Wollen die sich jetzt noch in die Pharmazie und Medizin einmischen? Was soll so eine allgemeine Wischi-Waschi-Aussage, und was sollen einem Geisteswissenschaftler dabei helfen? Was der da beschreibt, ist übrigens Aufgabe des Hausarztes, und nicht des Geisteswissenschaftlers. Zudem gibt es bei uns eine Approbationspflicht, die genau den Zweck hat, Geisteswissenschaftler von solchen Kurpfuschereien abzuhalten.
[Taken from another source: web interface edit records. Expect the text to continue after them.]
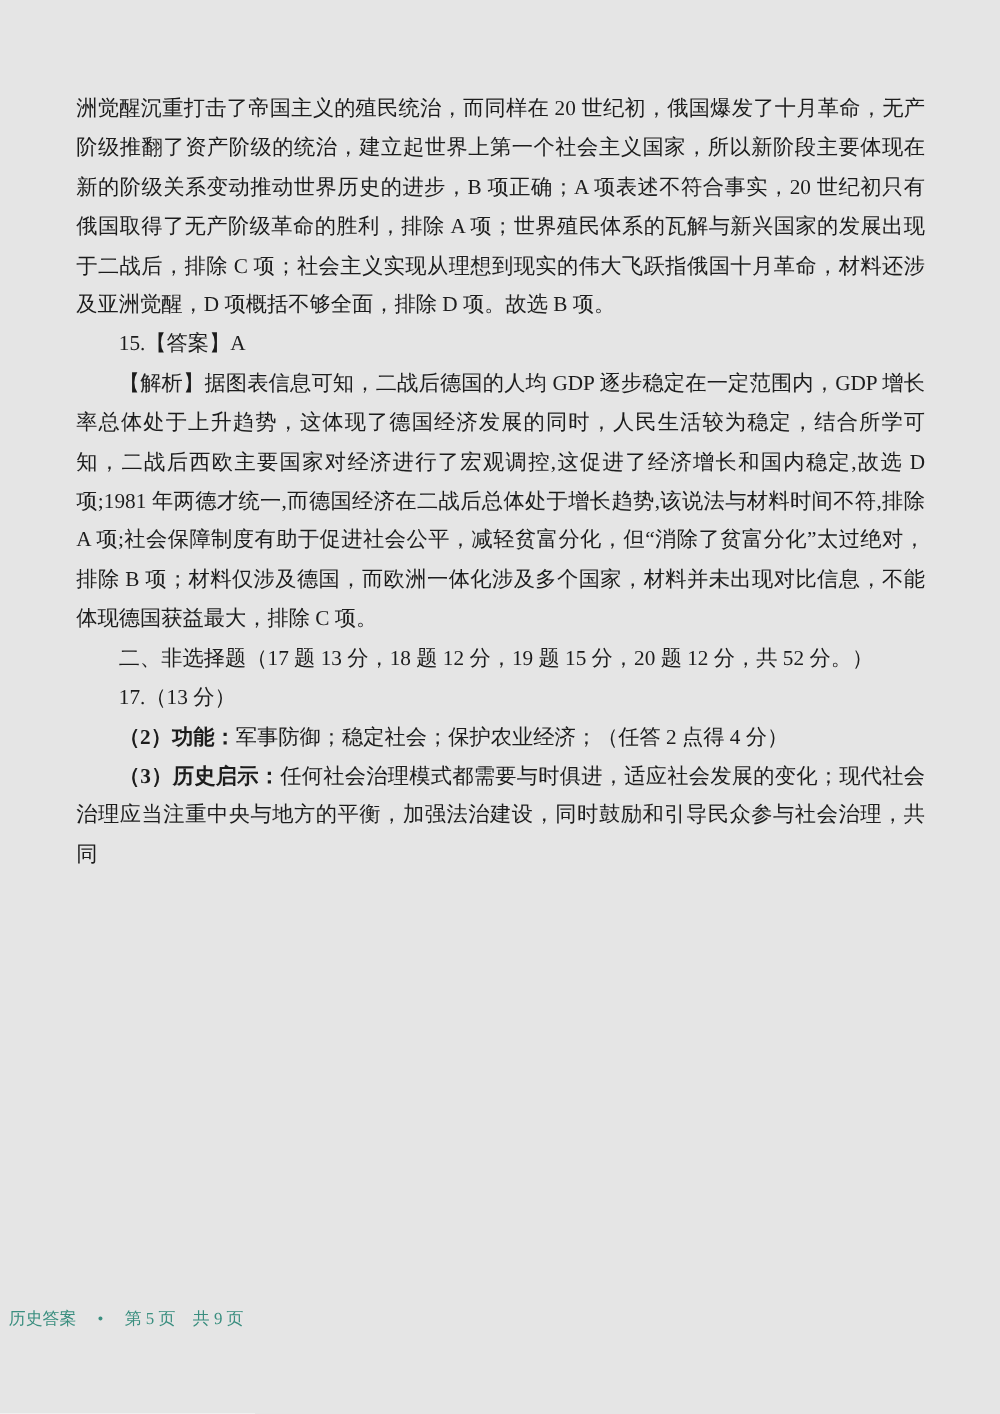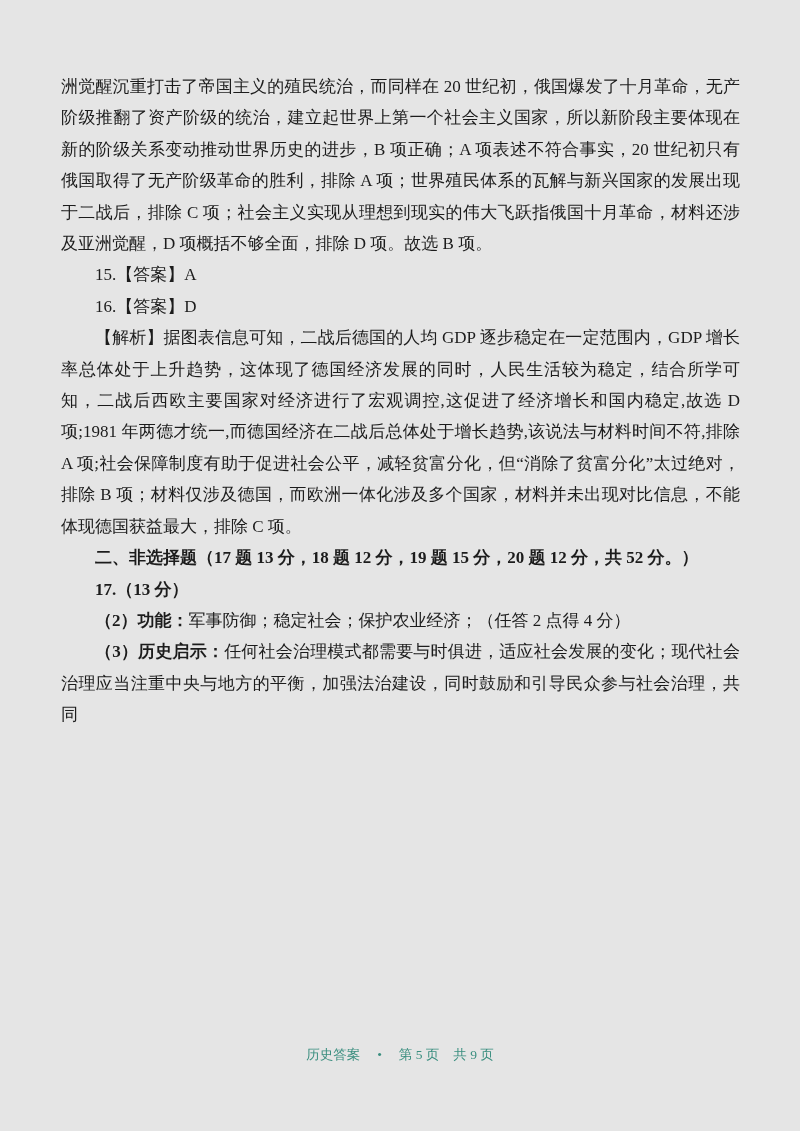"16.【答案】D" div.para { html: <div>16.【答案】D</div> -> none }
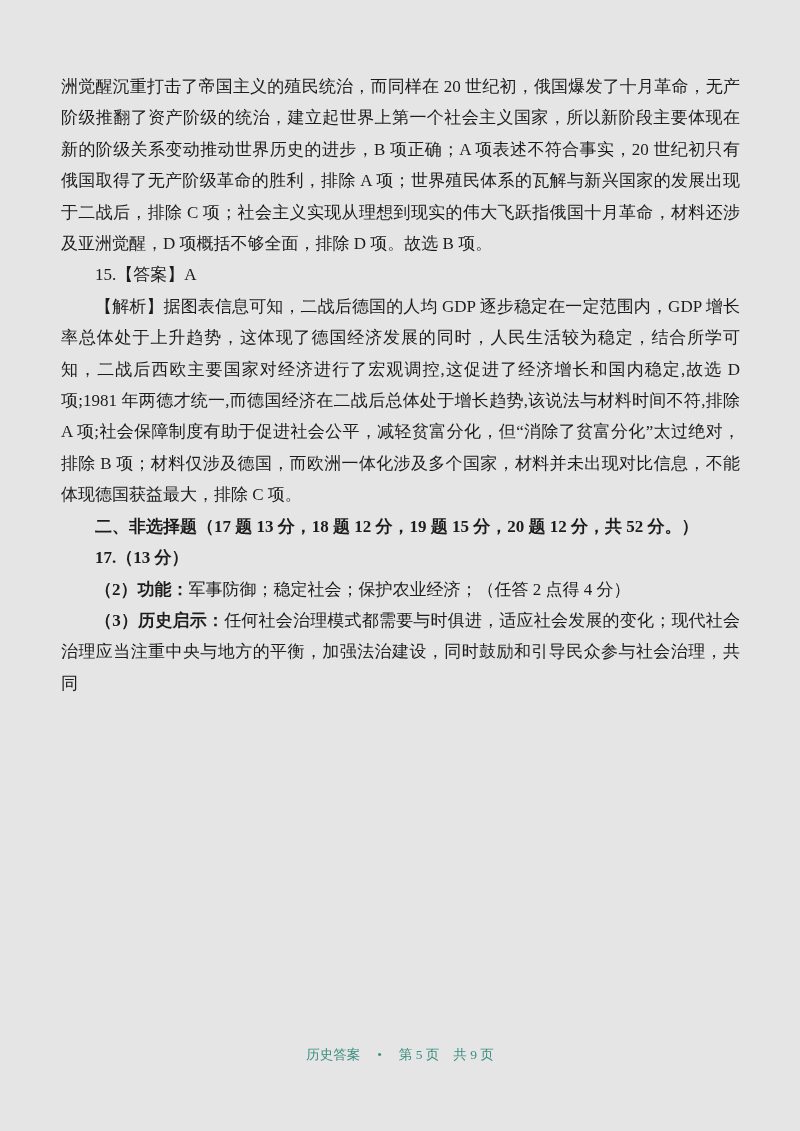"二、非选择题（17 题 13 分，18 题" .para.bold { font-weight: bold -> normal }
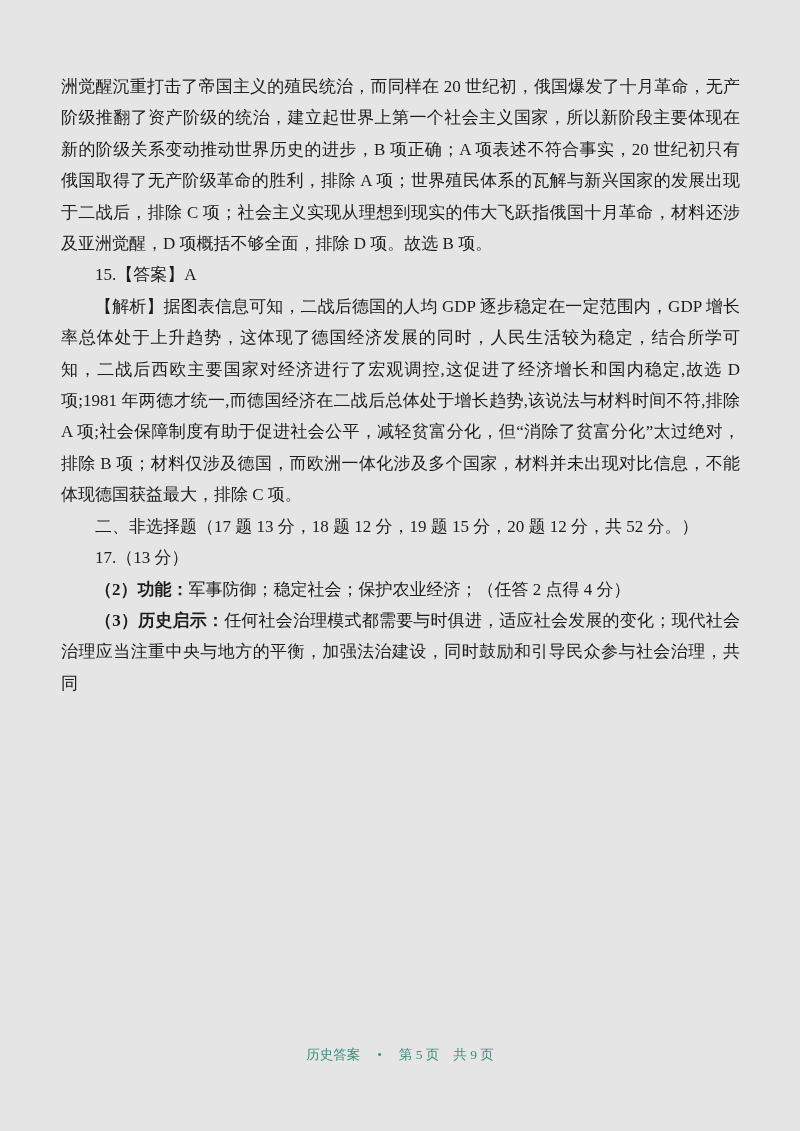"历史答案 • 第 5 页" .footer { text-align: center -> left }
So. Und da soll man nun Geisteswissenschaftler brauchen, Soziologen und Literaturwissenschaftler, die einem dann sagen, ob man von dem Mittel gegen Herzbeschwerden oder Lungenentzündung mehr oder weniger nehmen soll, als im Beipackzettel steht?
Und der Beitrag der Geisteswissenschaftler dazu war in den letzten Jahren extrem negativ und schädlich, katastrophal.